▶ [THE RECORDS]:
◇ ◇ ◇
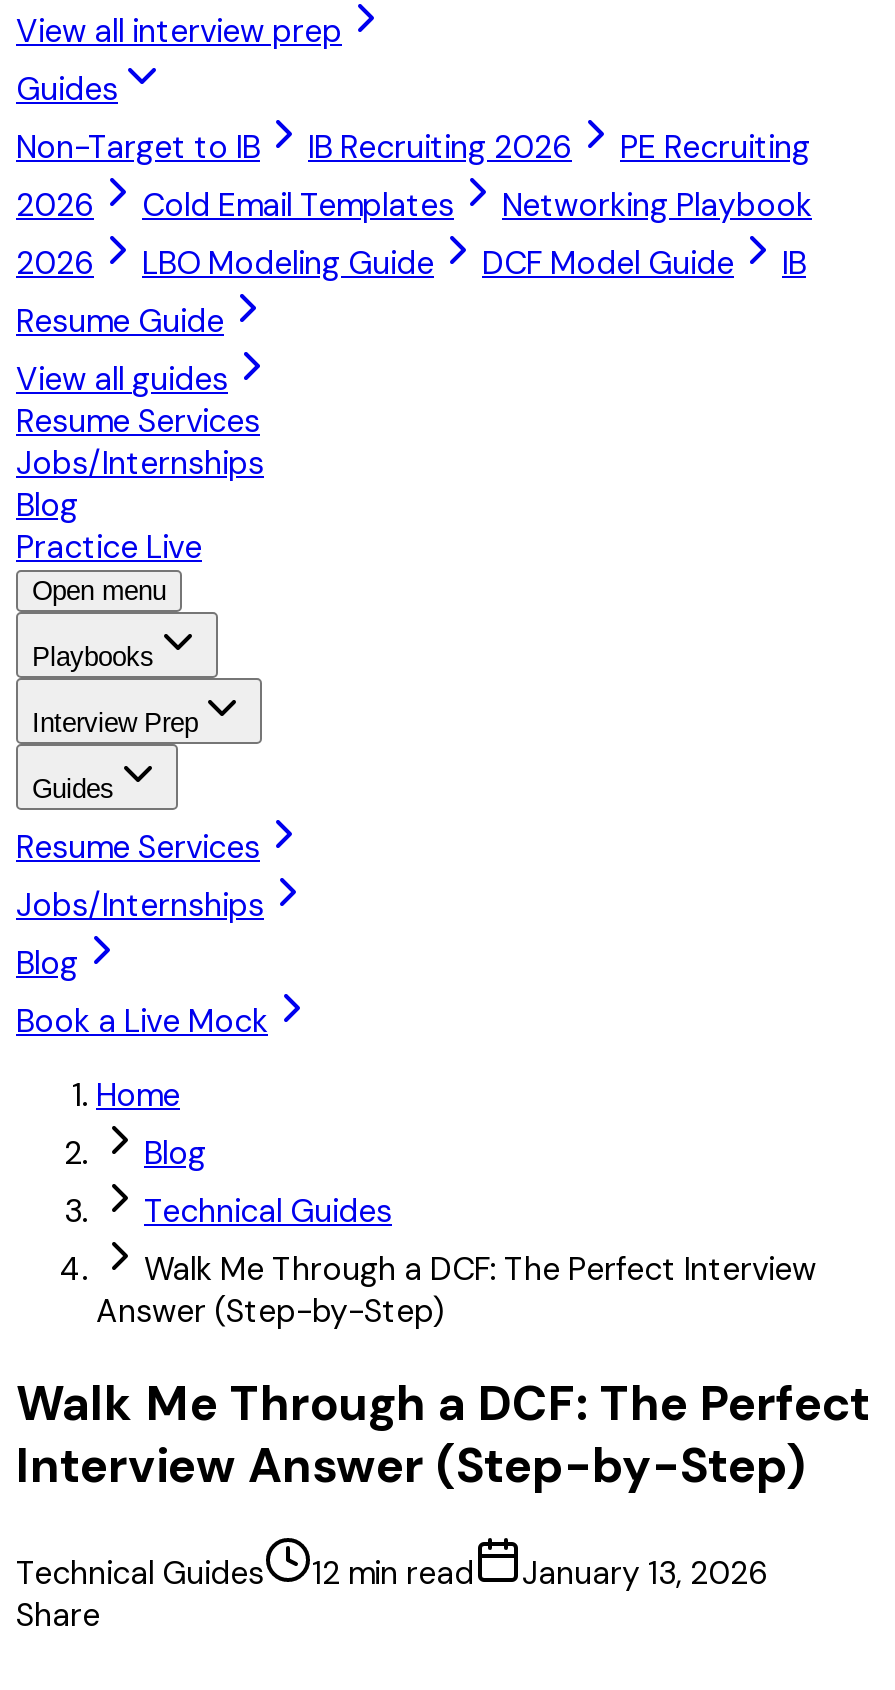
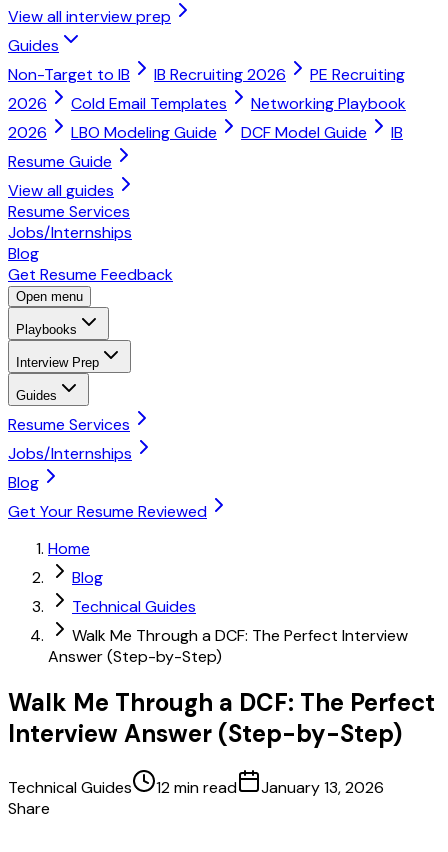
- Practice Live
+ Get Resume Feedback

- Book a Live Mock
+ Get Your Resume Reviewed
◇ ◇ ◇
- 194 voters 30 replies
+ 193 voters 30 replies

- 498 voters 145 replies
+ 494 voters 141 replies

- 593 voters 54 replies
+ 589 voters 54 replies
◇ ◇ ◇
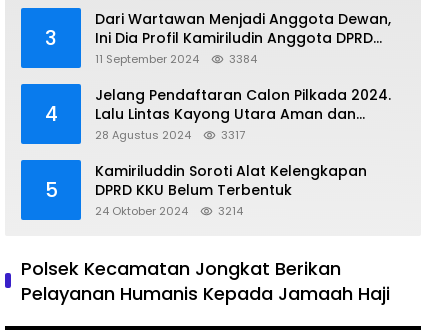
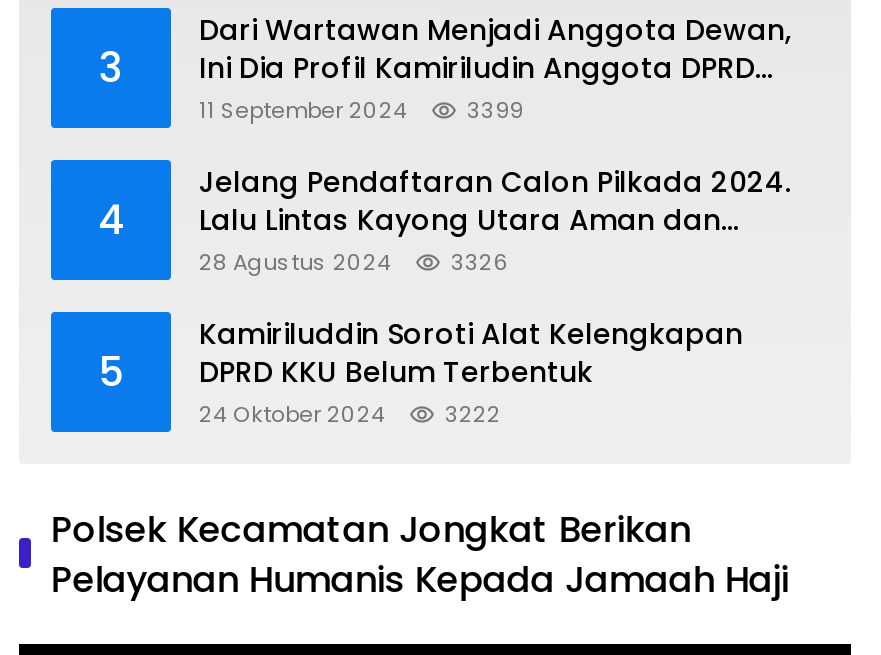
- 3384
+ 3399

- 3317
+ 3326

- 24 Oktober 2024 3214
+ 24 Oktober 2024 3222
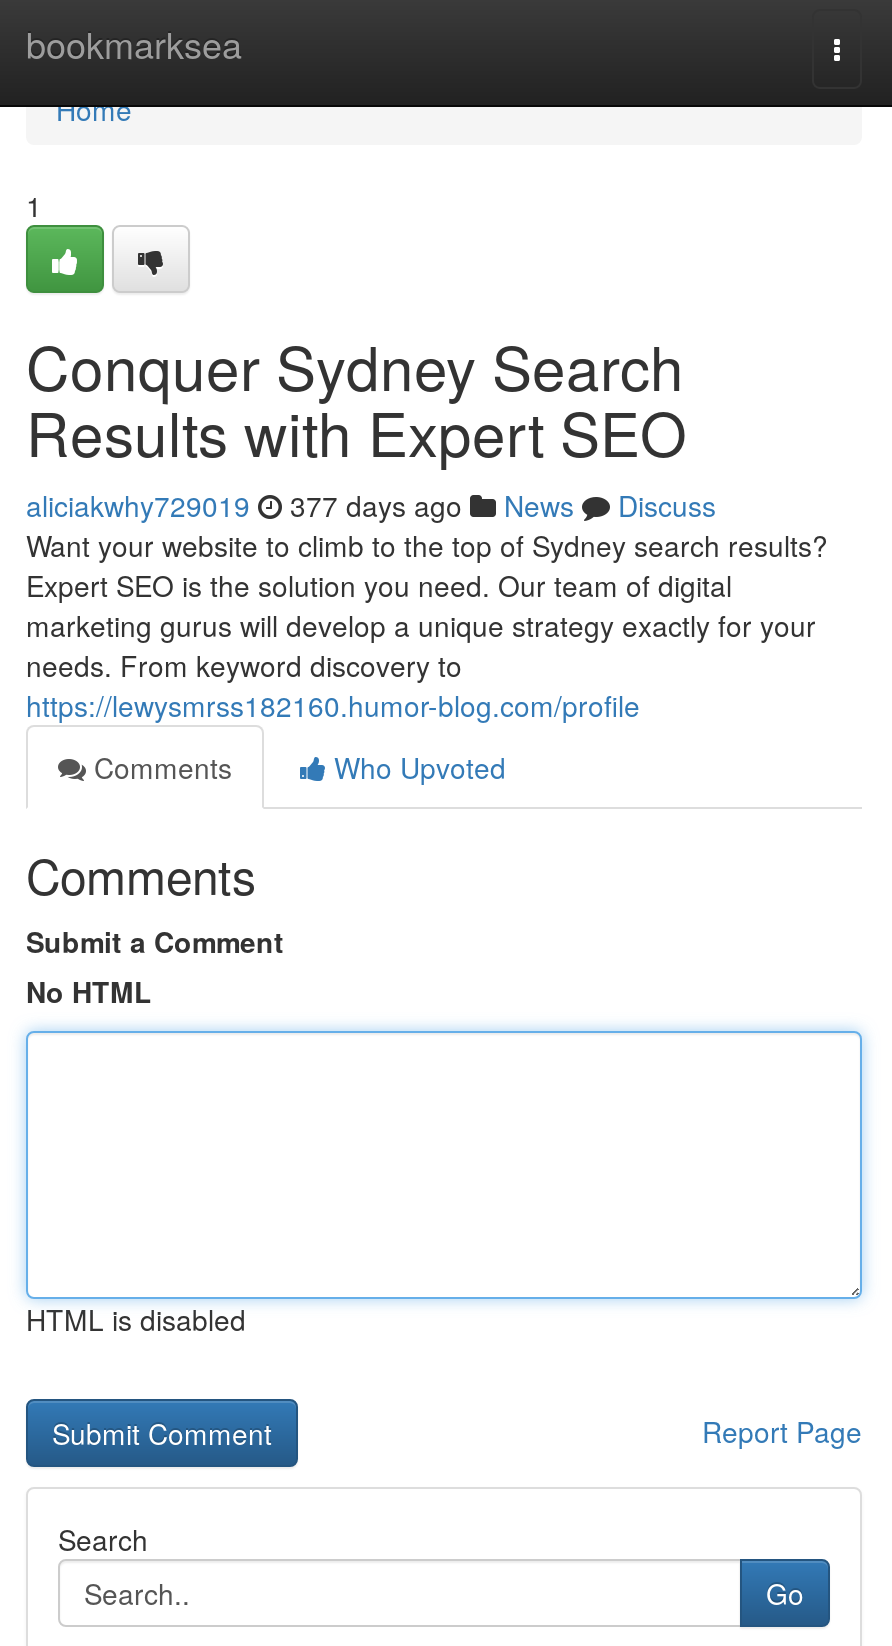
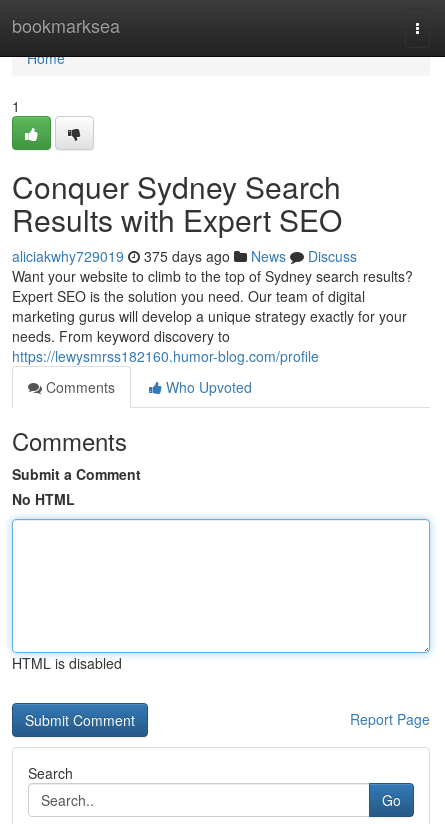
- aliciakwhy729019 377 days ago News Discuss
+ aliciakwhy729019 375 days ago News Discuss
◇ ◇ ◇
▶ [WHAT YOU HAVE TO DO]:
When you reach the line holding "- aliciakwhy729019 377 days ago News Discuss" in the records above, begin reproducing exactly, stop after the line holding "375 days ago News Discuss", and output nothing else.

▶ [ANSWER FOR THIS EXERCISE]:
- aliciakwhy729019 377 days ago News Discuss
+ aliciakwhy729019 375 days ago News Discuss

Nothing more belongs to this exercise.